Wing-Kin (Ken) Ma, Professor
Department of Electronic Engineering
The Chinese University of Hong Kong
Presented by IEEE Signal Processing Society, Oregon Chapter & School of EECS, Oregon State University
Hyperspectral unmixing (HU) is one of the most prominent research topics in hyperspectral imaging in remote sensing. HU aims at identifying the underlying materials and their corresponding compositions in the scene, using the high spectral degrees of freedom of hyperspectral images. Early HU research is based on smart intuitions from remote sensing, and recent involvements from other fields—such as signal processing, optimization and machine learning—have substantially enriched HU techniques. This talk is a semi-tutorial of HU. We will look into what are the key insights of HU from a signal processing perspective, how such insights lead to a unique branch of theory and methods for structured matrix factorization, and why HU has strong connections to problems from other areas such as machine learning, data analytics, blind source separation, computer vision and biomedical imaging. If time permits, we will also have a quick tour on hyperspectral super-resolution, an emerging and fundamentally intriguing topic in which HU also plays a role.

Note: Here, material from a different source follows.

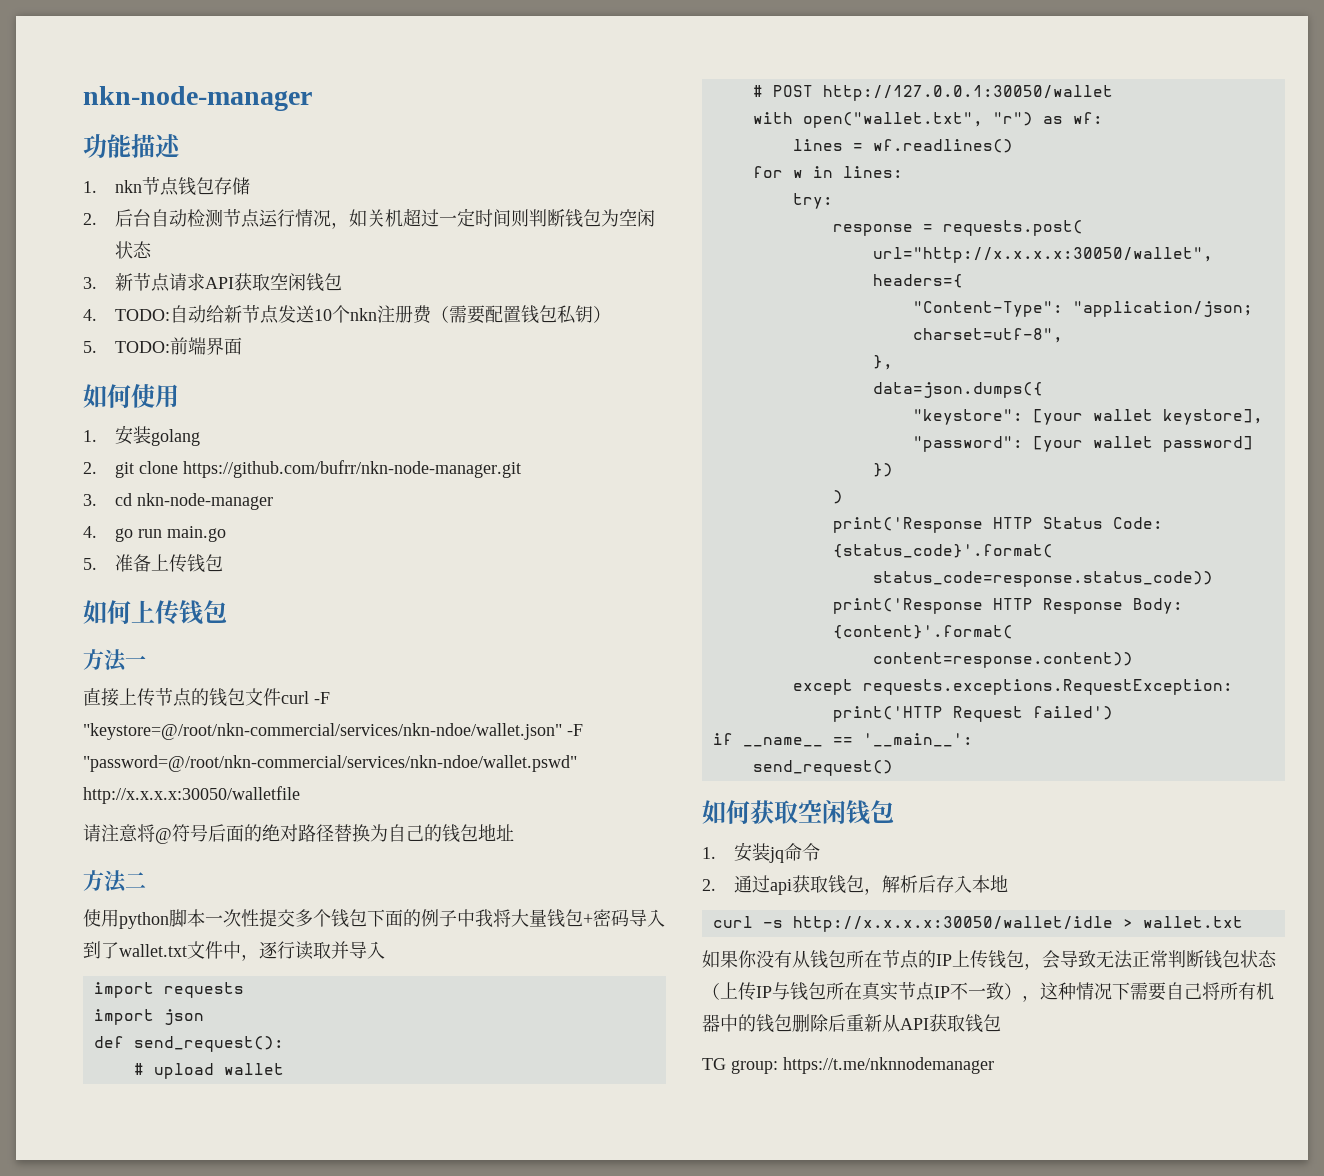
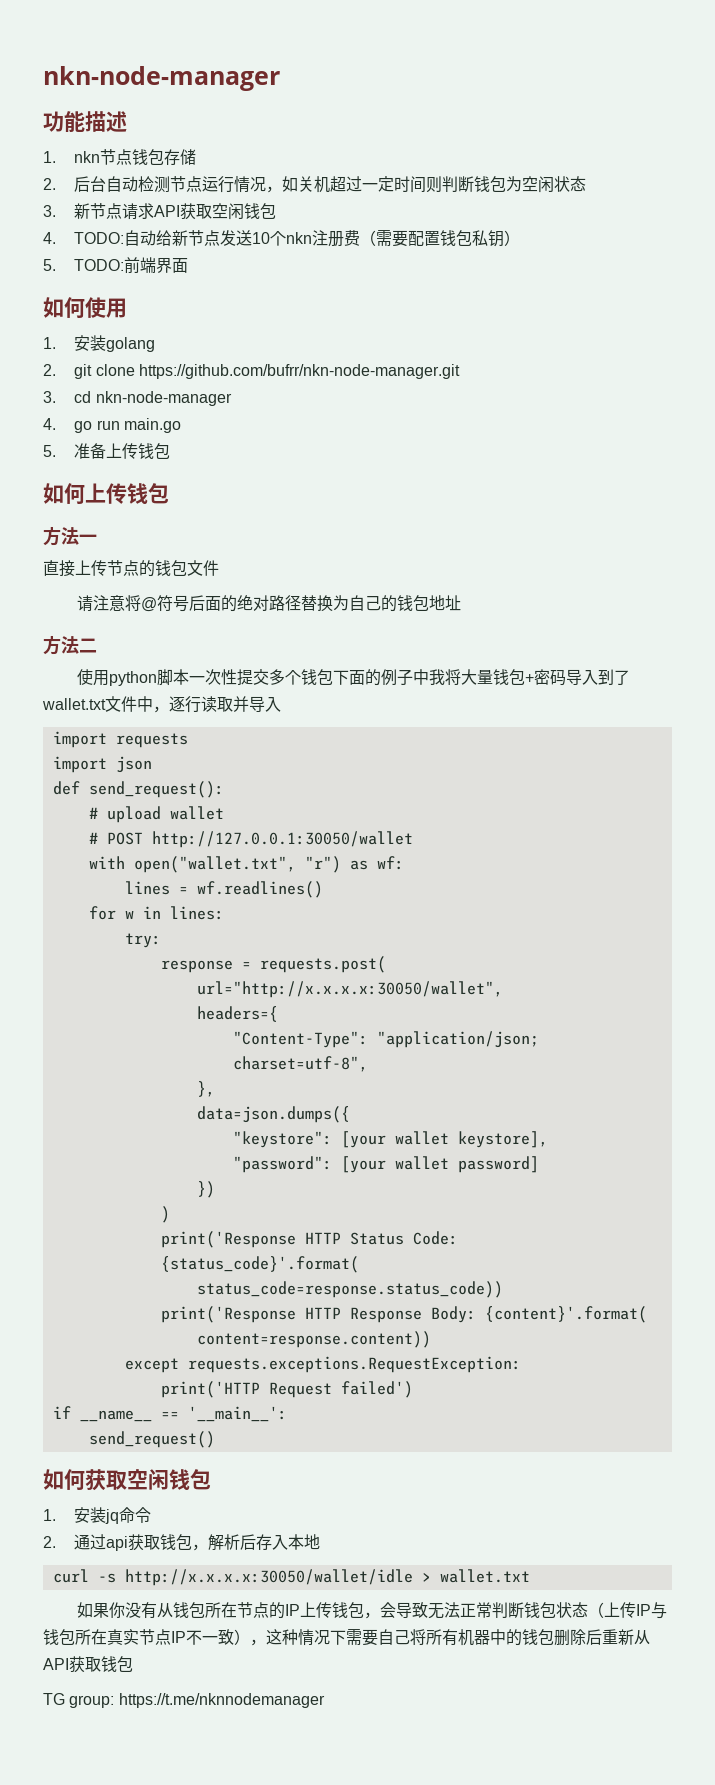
- 直接上传节点的钱包文件curl -F "keystore=@/root/nkn-commercial/services/nkn-ndoe/wallet.json" -F "password=@/root/nkn-commercial/services/nkn-ndoe/wallet.pswd" http://x.x.x.x:30050/walletfile
+ 直接上传节点的钱包文件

Wing-Kin (Ken) Ma is a Professor with the Department of Electronic Engineering, The Chinese University of Hong Kong. His research interests lie in signal processing, optimization and communications. His most recent research focuses on two distinctive topics, namely, structured matrix factorization for data science and remote sensing, and MIMO transceiver optimization. Dr. Ma is active in the Signal Processing Society. He served as editors of several journals, e.g., Senior Area Editor of IEEE Transactions on Signal Processing, Lead Guest Editor of a special issue in IEEE Signal Processing Magazine, to name a few. He is currently a member of the Signal Processing for Communications and Networking (SPCOM) Technical Committee. He received Research Excellence Award 2013–2014 by CUHK, the 2015 IEEE Signal Processing Magazine Best Paper Award, the 2016 IEEE Signal Processing Letters Best Paper Award, and the 2018 IEEE Signal Processing Best Paper Award. He is an IEEE Fellow and is currently an IEEE SPS Distinguished Lecturer.